■ YOUR TASK:
Once the line containing "brew install httpie" has been printed, stop; print every line before it exactly, starting at the top of the material below.

::::

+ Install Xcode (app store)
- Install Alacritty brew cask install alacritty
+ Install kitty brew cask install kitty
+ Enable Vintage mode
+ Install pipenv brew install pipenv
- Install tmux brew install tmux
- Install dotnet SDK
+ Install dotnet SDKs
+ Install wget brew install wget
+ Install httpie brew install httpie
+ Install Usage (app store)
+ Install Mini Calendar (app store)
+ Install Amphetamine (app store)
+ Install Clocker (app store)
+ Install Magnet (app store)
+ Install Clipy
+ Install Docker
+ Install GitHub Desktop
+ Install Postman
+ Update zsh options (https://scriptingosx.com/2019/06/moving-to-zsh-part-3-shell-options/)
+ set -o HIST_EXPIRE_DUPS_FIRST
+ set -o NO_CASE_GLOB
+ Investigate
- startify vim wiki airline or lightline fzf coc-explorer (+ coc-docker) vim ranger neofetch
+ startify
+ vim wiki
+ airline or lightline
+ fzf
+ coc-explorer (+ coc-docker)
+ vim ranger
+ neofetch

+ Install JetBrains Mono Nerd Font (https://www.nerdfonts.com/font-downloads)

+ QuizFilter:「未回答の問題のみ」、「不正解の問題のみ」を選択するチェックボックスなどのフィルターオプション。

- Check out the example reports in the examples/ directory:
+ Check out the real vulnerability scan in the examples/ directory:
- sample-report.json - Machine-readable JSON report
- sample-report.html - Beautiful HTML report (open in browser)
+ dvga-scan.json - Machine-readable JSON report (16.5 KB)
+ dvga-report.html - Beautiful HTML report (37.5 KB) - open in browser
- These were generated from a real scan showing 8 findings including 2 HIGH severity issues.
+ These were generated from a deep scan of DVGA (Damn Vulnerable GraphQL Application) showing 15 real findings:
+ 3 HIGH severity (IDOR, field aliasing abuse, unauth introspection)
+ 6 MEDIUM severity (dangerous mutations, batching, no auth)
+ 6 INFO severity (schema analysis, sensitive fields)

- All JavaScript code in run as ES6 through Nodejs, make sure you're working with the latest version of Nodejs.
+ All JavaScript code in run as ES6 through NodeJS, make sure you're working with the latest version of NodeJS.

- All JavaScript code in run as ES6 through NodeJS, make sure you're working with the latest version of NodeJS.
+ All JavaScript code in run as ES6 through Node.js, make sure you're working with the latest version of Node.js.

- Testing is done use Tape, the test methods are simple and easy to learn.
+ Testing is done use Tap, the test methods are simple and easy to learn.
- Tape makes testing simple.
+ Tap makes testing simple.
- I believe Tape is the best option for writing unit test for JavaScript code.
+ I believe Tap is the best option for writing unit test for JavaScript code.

::::

■ TASK RESULT:
+ Install Xcode (app store)
- Install Alacritty brew cask install alacritty
+ Install kitty brew cask install kitty
+ Enable Vintage mode
+ Install pipenv brew install pipenv
- Install tmux brew install tmux
- Install dotnet SDK
+ Install dotnet SDKs
+ Install wget brew install wget
+ Install httpie brew install httpie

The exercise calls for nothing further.